● Exercise directions
Restate word for word every line from the one containing "[342,698,544,730] 3211 Materialien" to the last line of the records below.

● Data records
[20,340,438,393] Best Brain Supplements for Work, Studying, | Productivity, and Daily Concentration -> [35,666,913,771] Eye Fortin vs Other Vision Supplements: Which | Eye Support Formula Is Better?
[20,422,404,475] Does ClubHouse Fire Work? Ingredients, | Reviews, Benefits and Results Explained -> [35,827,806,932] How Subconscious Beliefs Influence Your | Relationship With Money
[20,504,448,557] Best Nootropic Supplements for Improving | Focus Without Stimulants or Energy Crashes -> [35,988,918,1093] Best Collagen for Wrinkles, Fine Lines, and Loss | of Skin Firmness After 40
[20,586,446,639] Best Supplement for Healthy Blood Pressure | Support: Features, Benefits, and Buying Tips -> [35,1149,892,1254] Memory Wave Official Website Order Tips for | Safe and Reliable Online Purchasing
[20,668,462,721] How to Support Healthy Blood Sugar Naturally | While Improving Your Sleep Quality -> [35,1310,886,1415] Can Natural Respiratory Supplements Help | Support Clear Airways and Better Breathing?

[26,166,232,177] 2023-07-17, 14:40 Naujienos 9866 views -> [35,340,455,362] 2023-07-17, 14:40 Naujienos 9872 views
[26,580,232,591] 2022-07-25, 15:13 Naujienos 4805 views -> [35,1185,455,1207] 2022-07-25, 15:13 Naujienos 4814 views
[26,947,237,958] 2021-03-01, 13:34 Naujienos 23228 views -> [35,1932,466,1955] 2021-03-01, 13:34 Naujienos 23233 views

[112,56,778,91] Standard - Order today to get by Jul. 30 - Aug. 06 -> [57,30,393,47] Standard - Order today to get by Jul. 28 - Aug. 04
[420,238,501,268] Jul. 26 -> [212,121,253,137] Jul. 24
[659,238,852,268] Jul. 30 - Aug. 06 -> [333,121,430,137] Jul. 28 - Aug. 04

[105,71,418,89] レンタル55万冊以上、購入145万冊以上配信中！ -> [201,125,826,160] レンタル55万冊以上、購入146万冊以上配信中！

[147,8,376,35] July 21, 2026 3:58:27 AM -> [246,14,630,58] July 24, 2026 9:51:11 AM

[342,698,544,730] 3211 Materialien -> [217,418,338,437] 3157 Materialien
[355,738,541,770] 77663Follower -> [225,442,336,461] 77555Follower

● Answer box
[342,698,544,730] 3211 Materialien -> [217,418,338,437] 3157 Materialien
[355,738,541,770] 77663Follower -> [225,442,336,461] 77555Follower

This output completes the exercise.